Go through the records and report each line holding the string "your".

──────── EXERCISE MATERIALS ────────

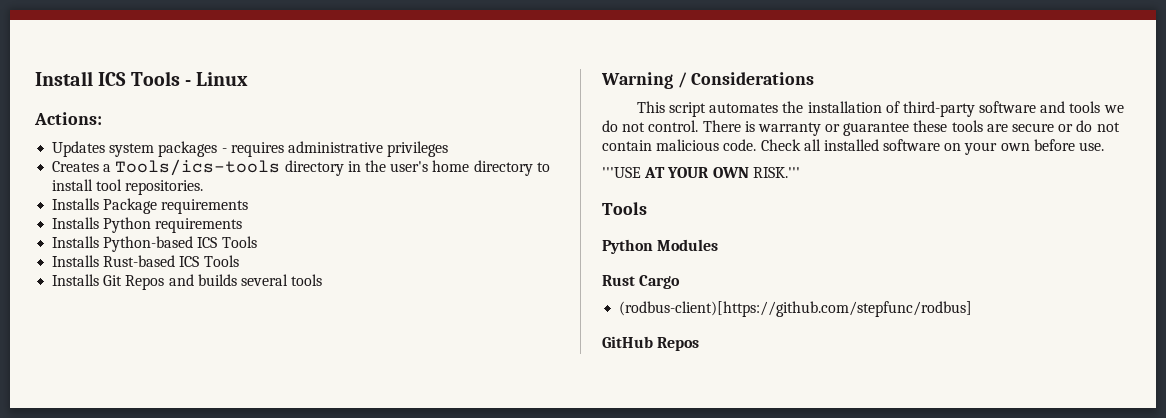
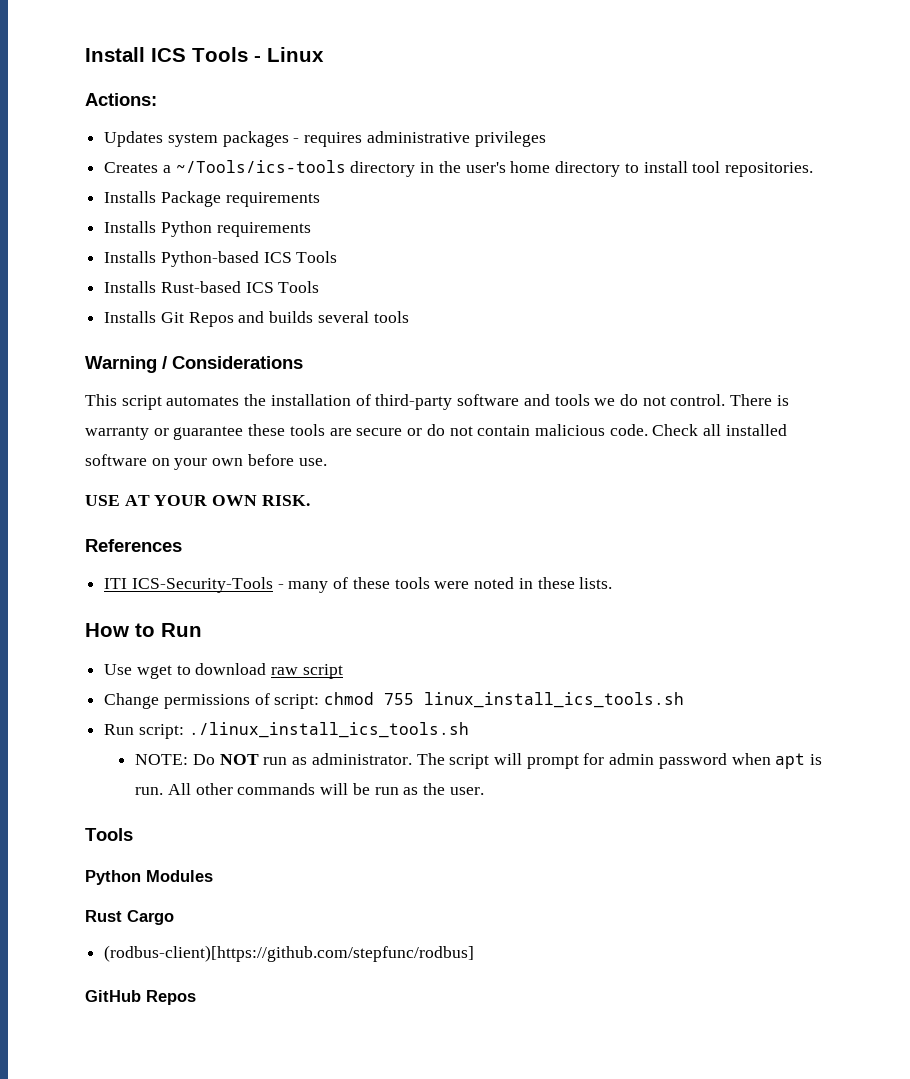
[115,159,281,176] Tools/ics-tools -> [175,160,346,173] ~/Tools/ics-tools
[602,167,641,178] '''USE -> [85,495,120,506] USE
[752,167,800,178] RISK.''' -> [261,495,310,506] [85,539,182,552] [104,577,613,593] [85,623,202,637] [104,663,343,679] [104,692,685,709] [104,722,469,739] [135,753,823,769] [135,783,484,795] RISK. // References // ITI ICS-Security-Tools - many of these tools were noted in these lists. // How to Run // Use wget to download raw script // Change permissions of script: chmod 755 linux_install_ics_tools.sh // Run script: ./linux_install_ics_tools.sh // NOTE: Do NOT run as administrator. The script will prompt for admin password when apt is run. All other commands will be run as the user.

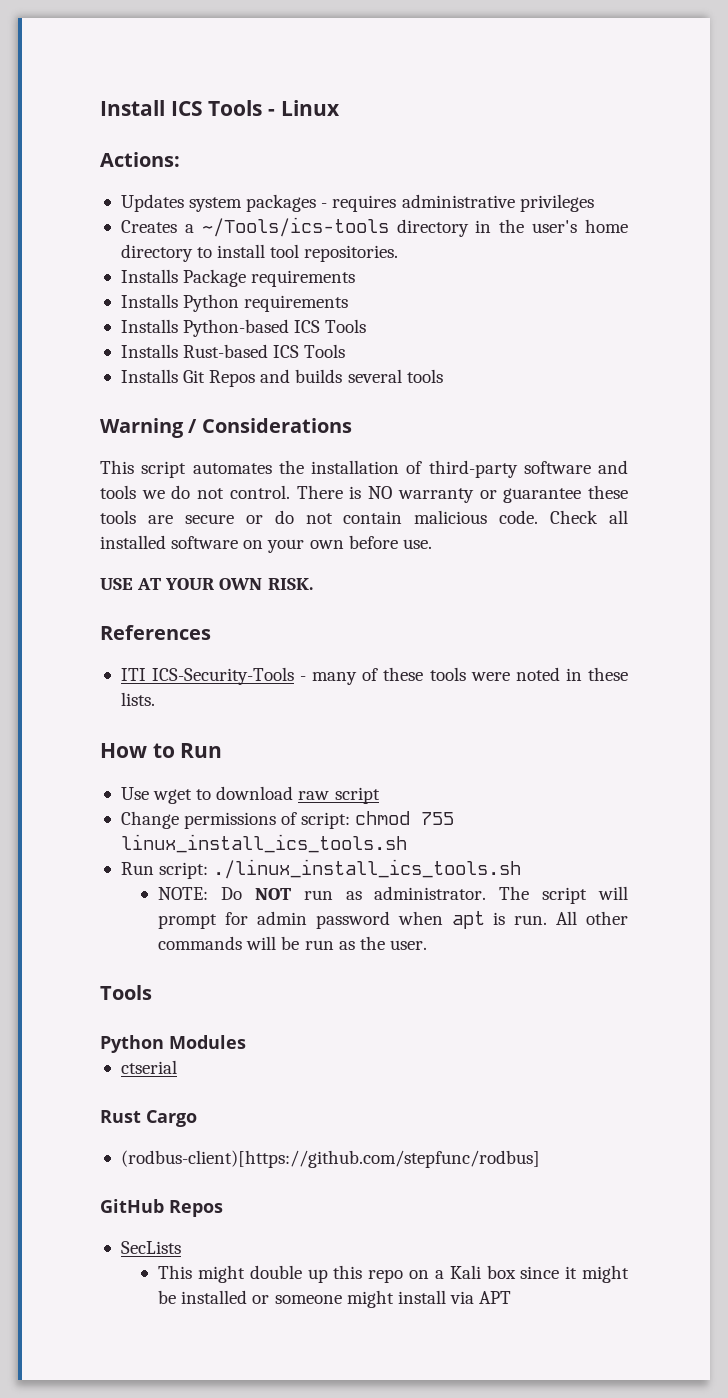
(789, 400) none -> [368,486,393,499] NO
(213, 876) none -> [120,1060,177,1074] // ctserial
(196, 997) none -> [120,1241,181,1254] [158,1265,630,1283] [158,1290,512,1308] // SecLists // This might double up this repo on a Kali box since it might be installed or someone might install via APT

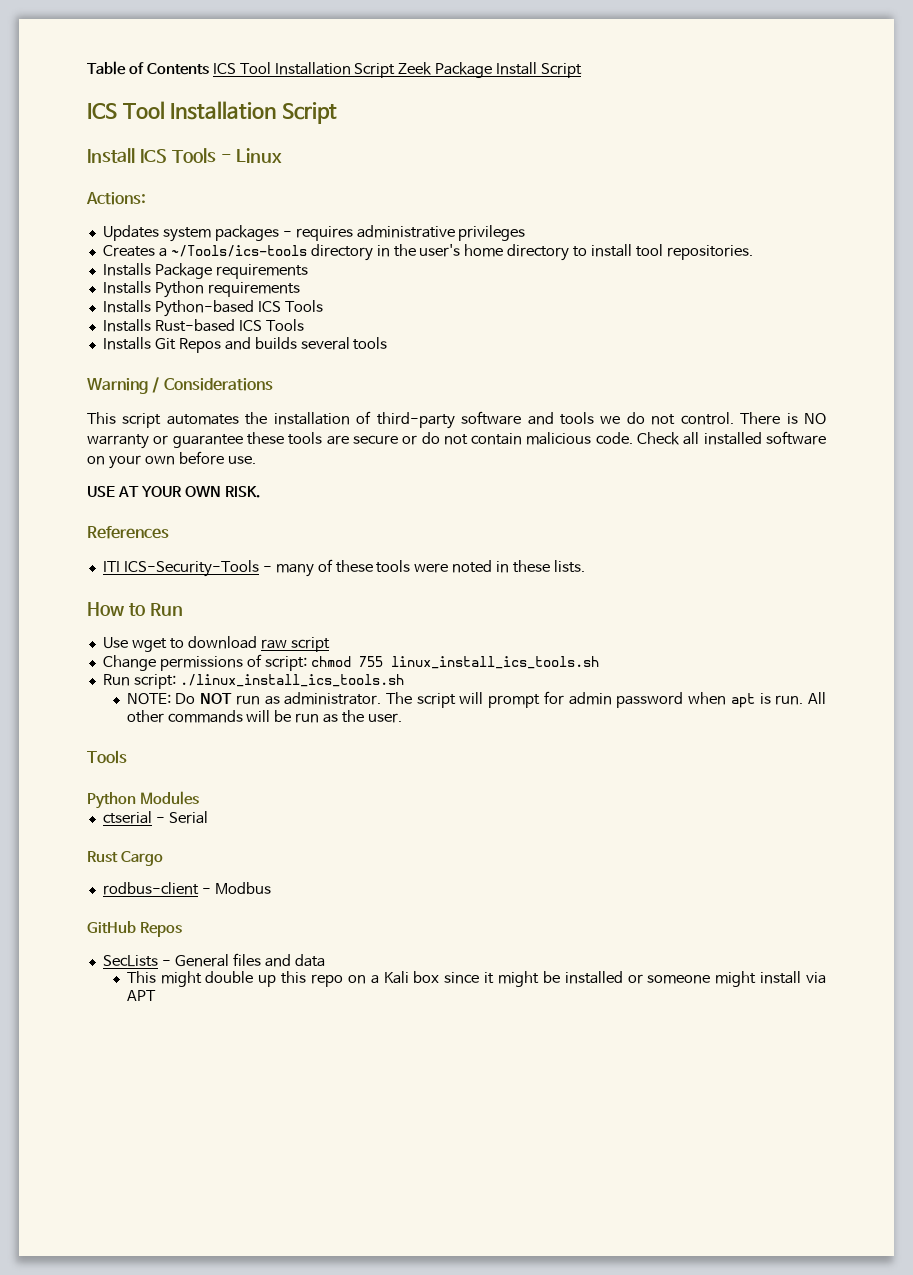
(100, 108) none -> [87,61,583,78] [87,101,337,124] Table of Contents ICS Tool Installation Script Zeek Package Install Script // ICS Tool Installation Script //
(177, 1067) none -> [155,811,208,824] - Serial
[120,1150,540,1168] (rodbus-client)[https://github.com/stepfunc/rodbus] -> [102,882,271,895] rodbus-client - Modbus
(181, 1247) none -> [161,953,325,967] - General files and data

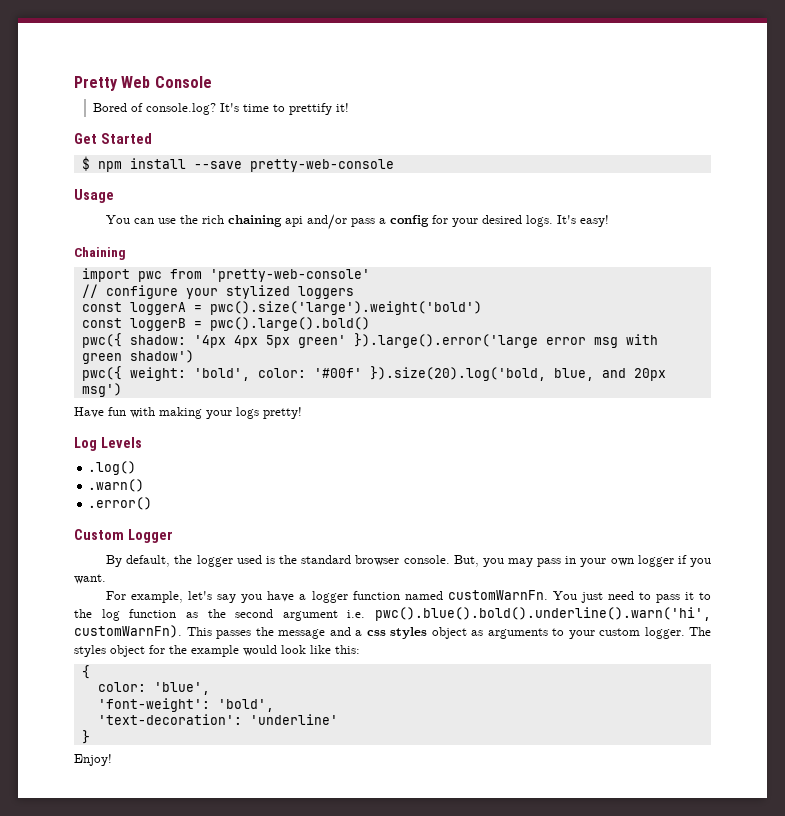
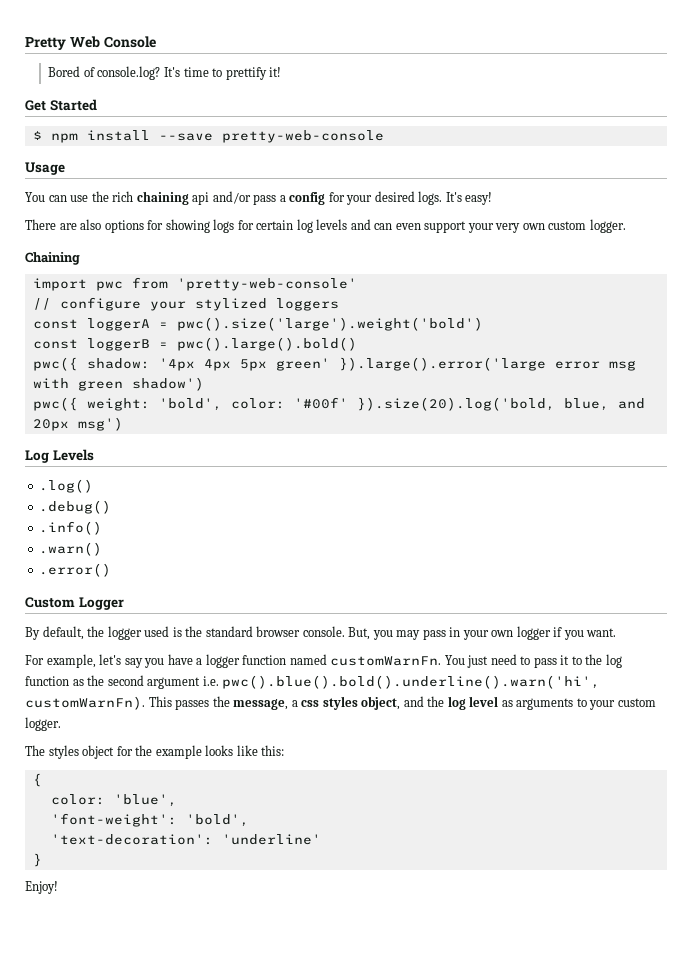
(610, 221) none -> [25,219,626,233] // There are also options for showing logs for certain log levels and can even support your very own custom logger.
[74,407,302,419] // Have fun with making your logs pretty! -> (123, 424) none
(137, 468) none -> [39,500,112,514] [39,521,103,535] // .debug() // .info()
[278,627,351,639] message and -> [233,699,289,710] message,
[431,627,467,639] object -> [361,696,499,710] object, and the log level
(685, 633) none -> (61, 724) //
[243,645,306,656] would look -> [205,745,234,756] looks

────────

WRITTEN ANSWER ->
(610, 221) none -> [25,219,626,233] // There are also options for showing logs for certain log levels and can even support your very own custom logger.
[74,407,302,419] // Have fun with making your logs pretty! -> (123, 424) none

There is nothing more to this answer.